Greece’s decision to delay a 300-million-euro payment to the IMF today and instead try to meet all June’s payments at the end of the month was probably an act of bravado for domestic consumption but it also clarifies things.
At the end of June, Athens will have to hand 1.6 billion euros over to the Fund, a bill that looks very tough to meet without outside help. Moreover, Greece’s international bailout expires at the same moment and if no cash-for-reforms deal is done by then, the remaining money cannot be disbursed. At that point, default would surely follow.
Because euro zone parliaments would have to ratify any agreement before funds can flow, an accord must be reached soon. June 14 is the latest deadline being bandied around but a number of those have been and gone already.
Greek premier Alexis Tsipras will brief his parliament later today on the latest state of play with the country’s creditors. His Syriza party is up in arms about what Greece’s lenders are demanding.
In a sign of accelerating efforts to bridge the gap, Tsipras, Germany’s Angela Merkel and French President Francois Hollande spoke late on Thursday via conference call, according to a Greek official. Tsipras told the two leaders that the lenders’ proposal could not be a basis for a deal. He may return to Brussels for further talks shortly.
He left Wednesday night talks with senior EU officials in Brussels saying a deal was “within sight”. But while the European Commission said progress was made, the Greek government still rejects benefit cuts and tax rises the EU and IMF want before they release fresh loans to avert bankruptcy.
Athens put forward its own blueprint which essentially involves no more austerity. Some lawmakers in the ruling party have said Tsipras could call early elections or a referendum if he had to accept a deal that crossed Syriza’s “red lines”.
There is a big gap on the required economic reforms but specifically on the level of primary budget surplus required this year, the divide is narrow – the Greeks say 0.8 percent of GDP, its lenders want 1.0 percent. That represents a concession by the EU and IMF and shows there is a deal to be done.
On how to get there, the two sides are still far apart and because the logjam has seen Greece fall back into recession and tax revenues dwindle, the actions needed in the second half of the year to deliver even that smaller surplus look tough to swallow.

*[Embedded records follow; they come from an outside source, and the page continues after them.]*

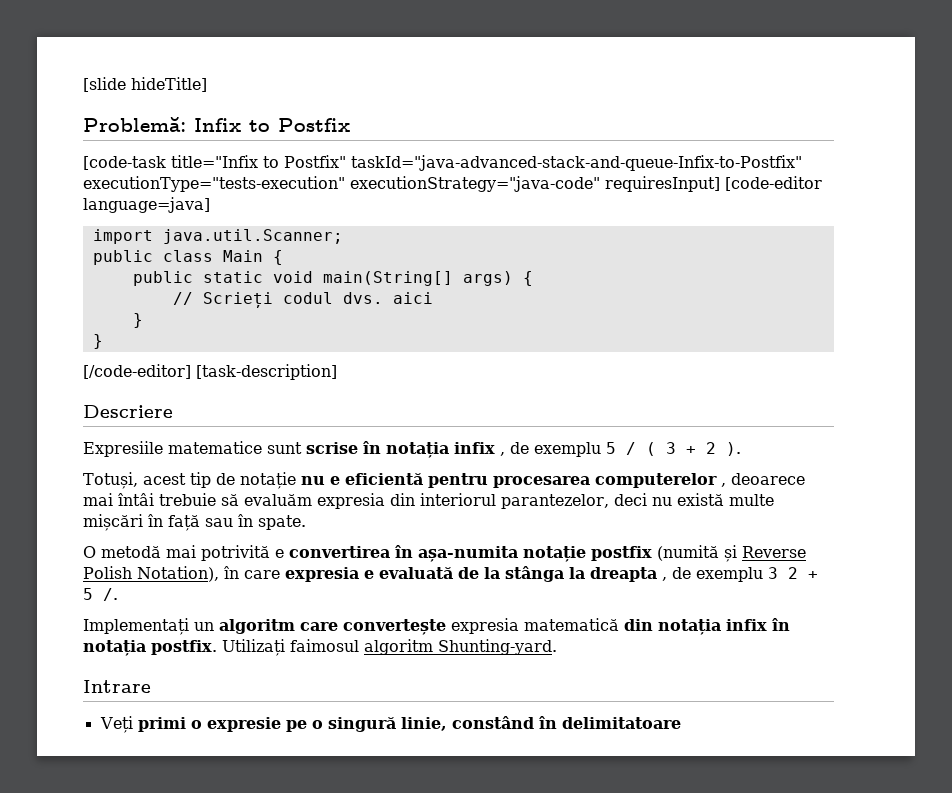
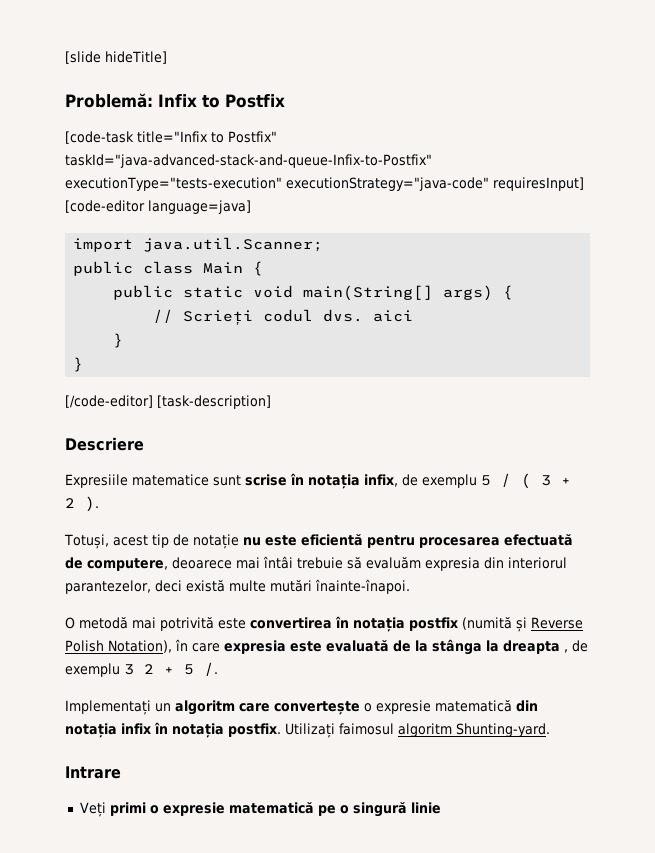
[454,442,505,456] infix , -> [364,474,398,487] infix,
[329,476,340,485] e -> [264,535,297,546] este
[594,473,726,488] computerelor , -> [503,534,573,546] [65,557,168,571] efectuată de computere,
[651,497,672,506] nu -> (182, 586) none
[83,514,306,531] mișcări în față sau în spate. -> [270,579,410,594] mutări înainte-înapoi.
[275,549,284,558] e -> [218,618,246,629] este
[418,546,586,562] așa-numita notație -> [353,617,405,632] notația
[364,570,374,579] e -> [290,641,322,652] este
[451,618,519,634] expresia -> [364,700,431,714] o expresie
(281, 724) none -> [228,802,314,814] matematică
[400,716,681,731] linie, constând în delimitatoare -> [410,802,441,814] linie

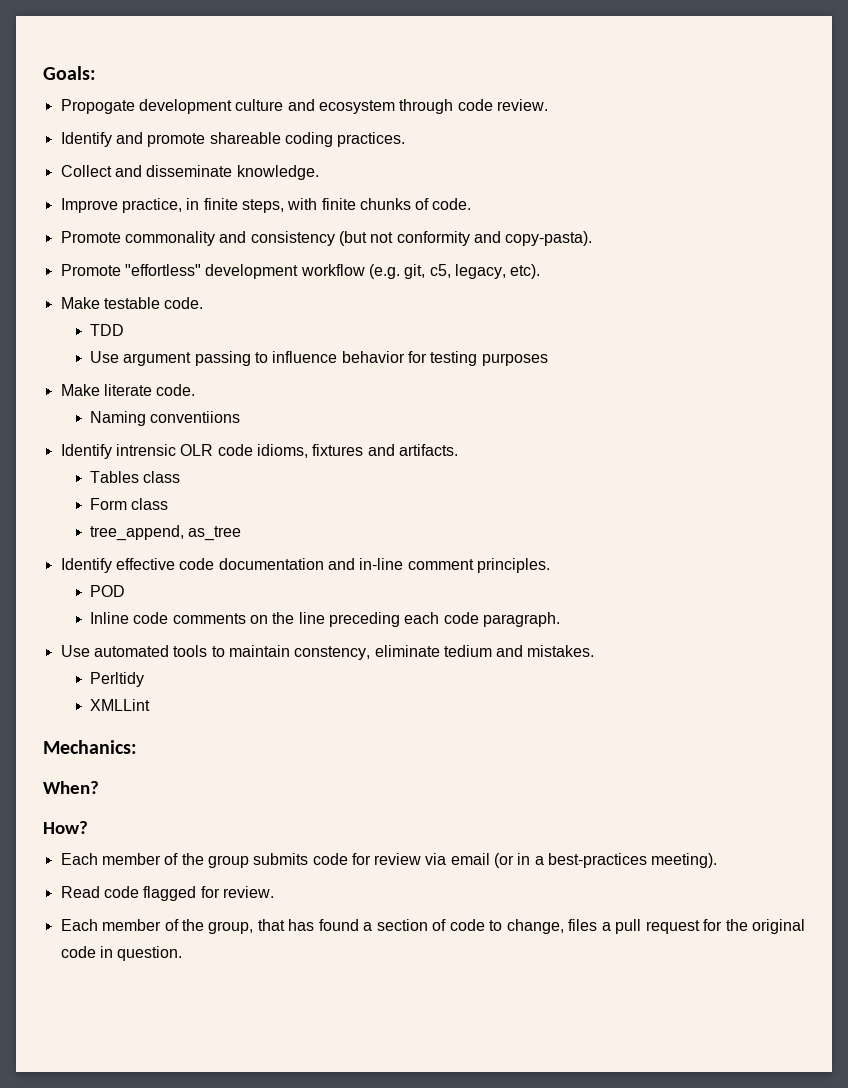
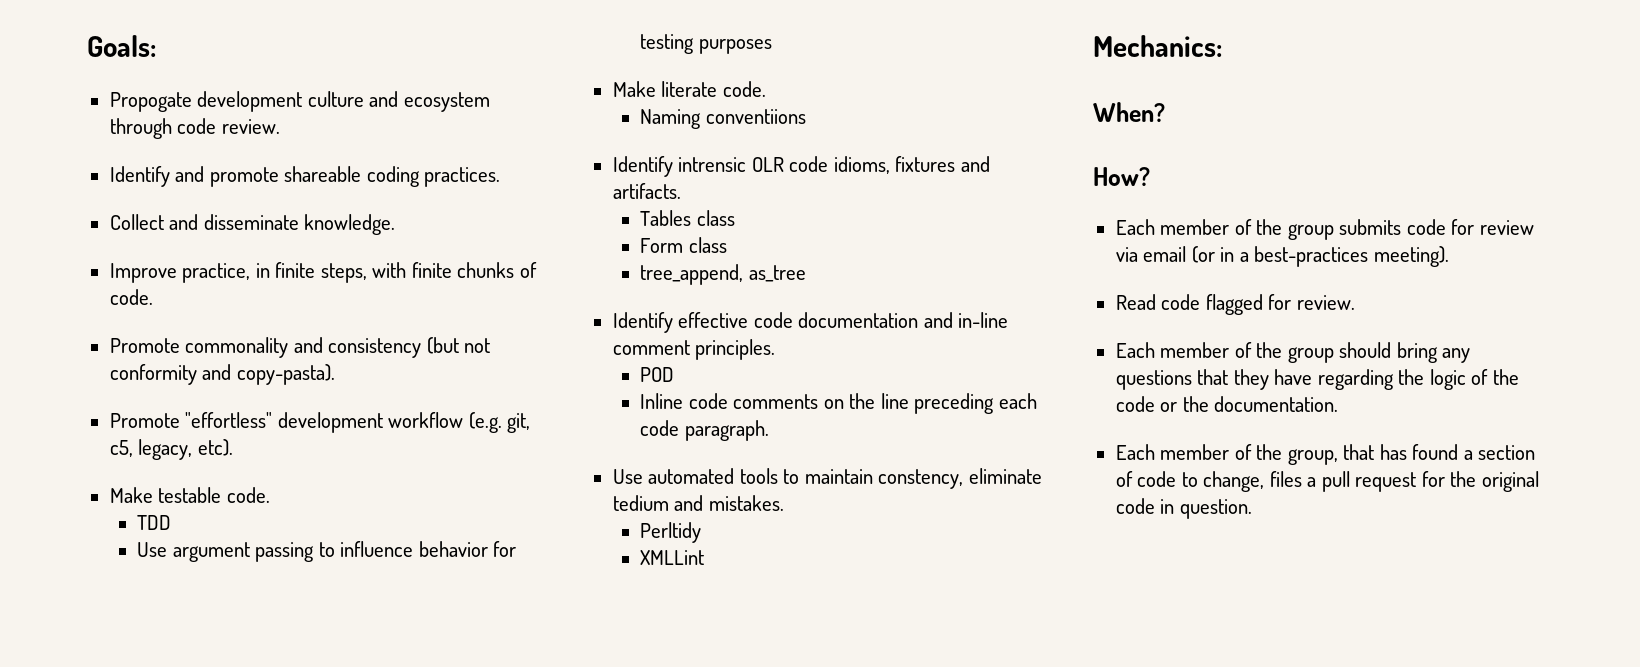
(274, 892) none -> [1115,342,1471,363] [1115,369,1519,390] [1115,396,1339,412] // Each member of the group should bring any questions that they have regarding the logic of the code or the documentation.

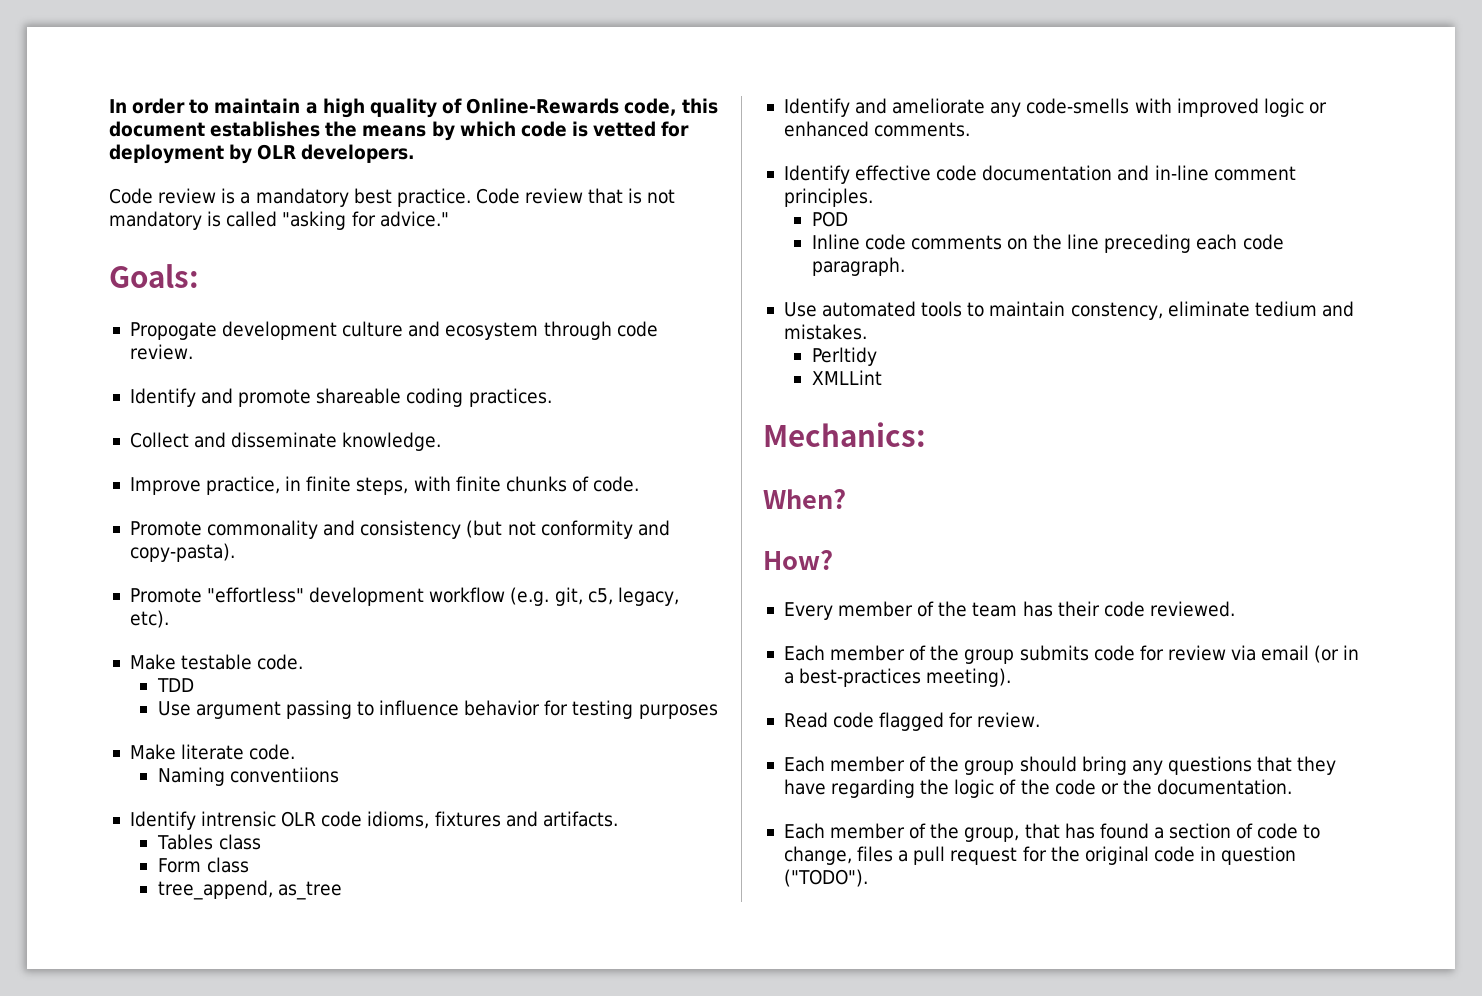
(87, 46) none -> [109,98,719,118] [109,121,690,141] [109,144,416,164] [109,188,676,207] [109,211,449,230] In order to maintain a high quality of Online-Rewards code, this document establishes the means by which code is vetted for deployment by OLR developers. // Code review is a mandatory best practice. Code review that is not mandatory is called "asking for advice." //
(806, 273) none -> [783,98,1327,117] [783,121,971,137] // Identify and ameliorate any code-smells with improved logic or enhanced comments.
(1150, 176) none -> [783,601,1235,620] // Every member of the team has their code reviewed.
[1179,499,1252,519] question. -> [1221,846,1297,865] [783,869,868,887] question ("TODO").

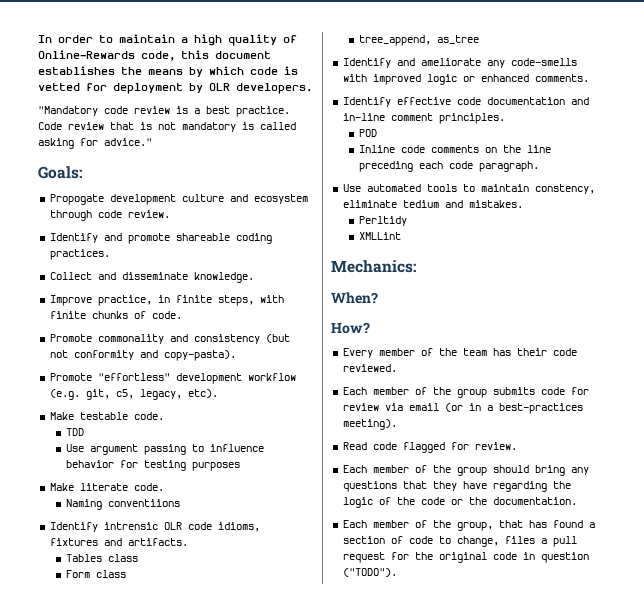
[109,188,153,204] Code -> [38,106,128,116] "Mandatory code
[255,188,349,207] mandatory -> (200, 111) none
[282,211,347,230] "asking -> [38,138,74,149] asking

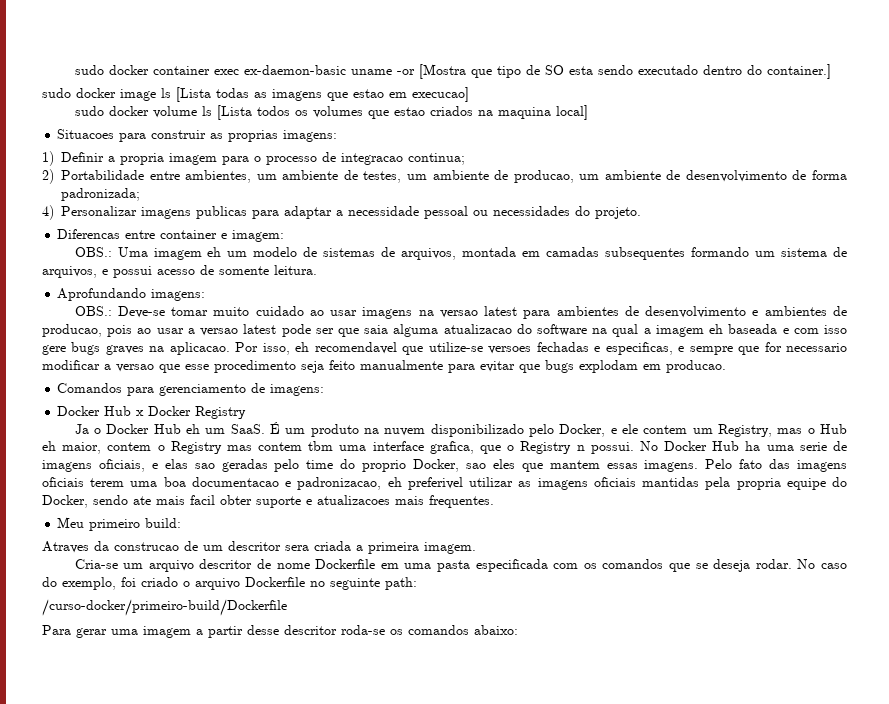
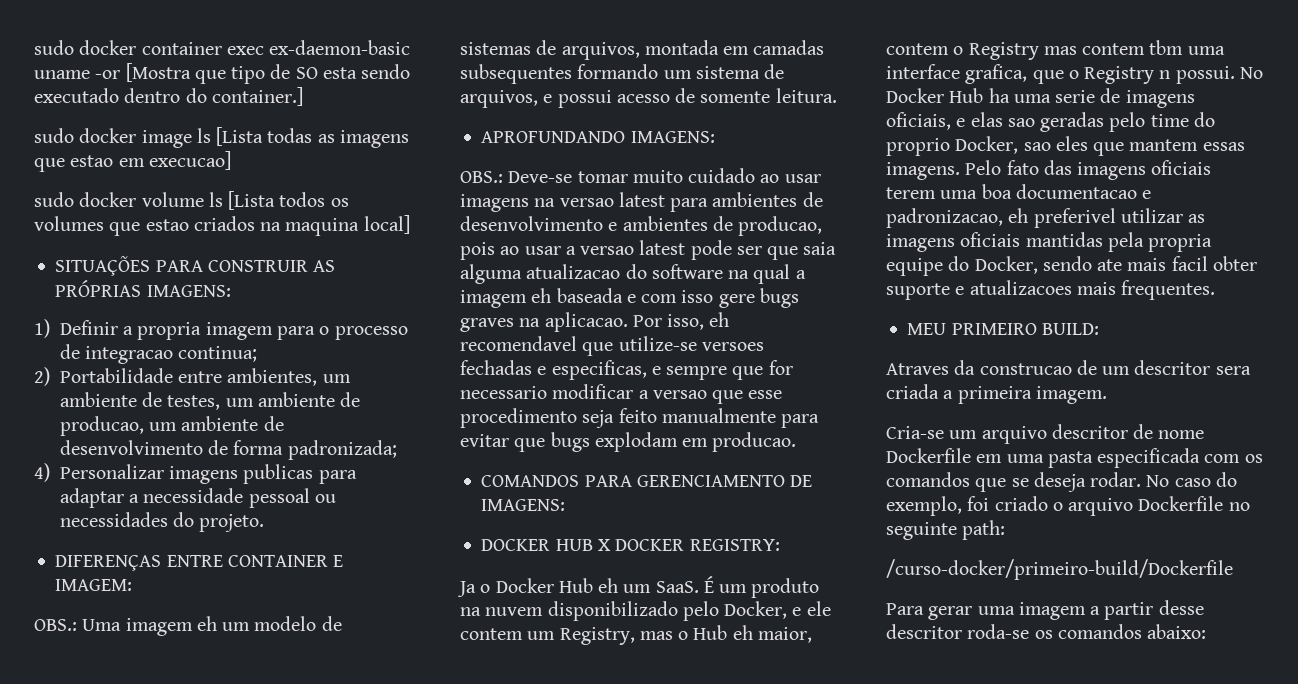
[57,129,338,142] Situacoes para construir as proprias imagens: -> [55,255,336,276] [55,279,231,297] SITUAÇÕES PARA CONSTRUIR AS PRÓPRIAS IMAGENS:
[57,229,285,242] Diferencas entre container e imagem: -> [55,555,344,571] [55,579,133,591] DIFERENÇAS ENTRE CONTAINER E IMAGEM:
[57,288,206,301] Aprofundando imagens: -> [481,131,715,143] APROFUNDANDO IMAGENS:
[57,383,325,396] [57,406,247,419] Comandos para gerenciamento de imagens: // Docker Hub x Docker Registry -> [481,475,813,487] [481,499,566,511] [481,539,780,551] COMANDOS PARA GERENCIAMENTO DE IMAGENS: // DOCKER HUB X DOCKER REGISTRY:
[57,517,182,531] Meu primeiro build: -> [907,323,1099,335] MEU PRIMEIRO BUILD:

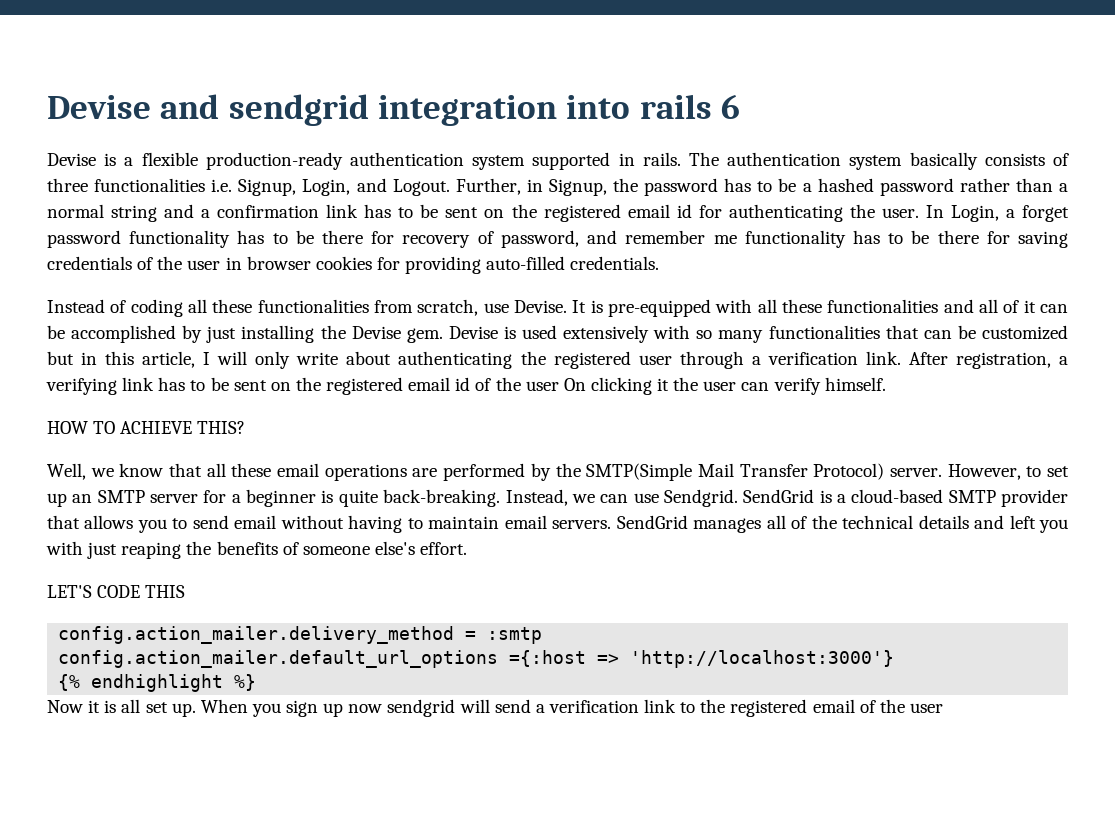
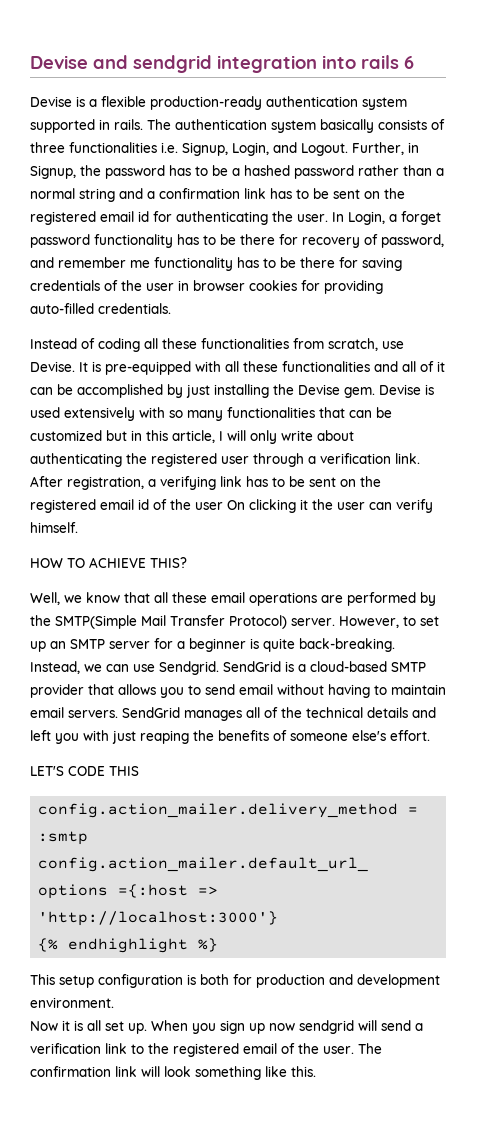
(257, 682) none -> [30,974,440,988] [30,997,114,1008] // This setup configuration is both for production and development environment.
[909,703,943,713] user -> [323,1043,382,1054] [30,1066,316,1080] user. The confirmation link will look something like this.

Sources familiar with the creditors’ plan said it demanded a litany of painful measures that will prompt howls of outrage in the ruling Syriza party:
- reduced spending on pensions by 1 percent of gross domestic product and a promise not to reverse any legislated reforms - 1.8 billion euros – or 1 percent of GDP – to be raised by increasing value-added tax to 11 percent for items including drugs and 23 percent for items including electricity - scrap a benefit for low income pensioners to save 800 million euros by 2016 - a hike in healthcare contributions by Greeks and a cut in the fuel subsidy - a commitment to privatising Grid operator ADMIE, Greece’s major ports in Piraeus and Thessaloniki, the former airport complex of Hellenikon, Greece’s biggest oil refinery Hellenic Petroleum and Greek telecoms operator OTE, some of which have been staunchly opposed by Syriza.
Eurogroup chairman Jeroen Dijsselbloem said on Thursday that the gap between Greece and its lenders had narrowed and that Athens was expected to present alternatives to the lenders’ proposals within days.
The carrot being dangled is that if Greece does meet the lenders’ demands, or at least most of them, around 10 billion euros which was earmarked for Greek bank recapitalization but never used could be handed back to keep the government going over July and August when it faces even more hefty bills.
The big European data of the day, German industrial orders, showed a higher than forecast increase of 1.4 percent in April, largely on the back of strong overseas demand. That followed a 1.1 percent increase in March. Globally, the day will be dominated by the monthly U.S. jobs report due later.
French President Francois Hollande’s ruling Socialist Party holds its annual congress for three days from Friday. Various factions will seek to impose their policy line, a tussle that could expose tensions between hardliners and Prime Minister Manual Valls, who has espoused business-friendly social democracy with Hollande’s blessing. The odds are the party overwhelmingly backs the men in charge.
Ukraine’s finance ministry and a group of its creditors will hold a teleconference to discuss progress towards reaching agreement on restructuring $20 billion of Ukrainian debt. An agreement – which looks some way off yet – should trigger disbursement to Ukraine of about $2.6 billion of fresh credit from the IMF.
Yemen’s dominant Houthis have agreed to join United Nations-backed peace talks, a day after their opponents in the exiled government confirmed their attendance. A Saudi-led coalition of Arab states has been bombing Houthi forces for more than two months in an attempt to restore President Abd-Rabbu Mansour Hadi. Around 2,000 people have been killed and half a million displaced by the fighting.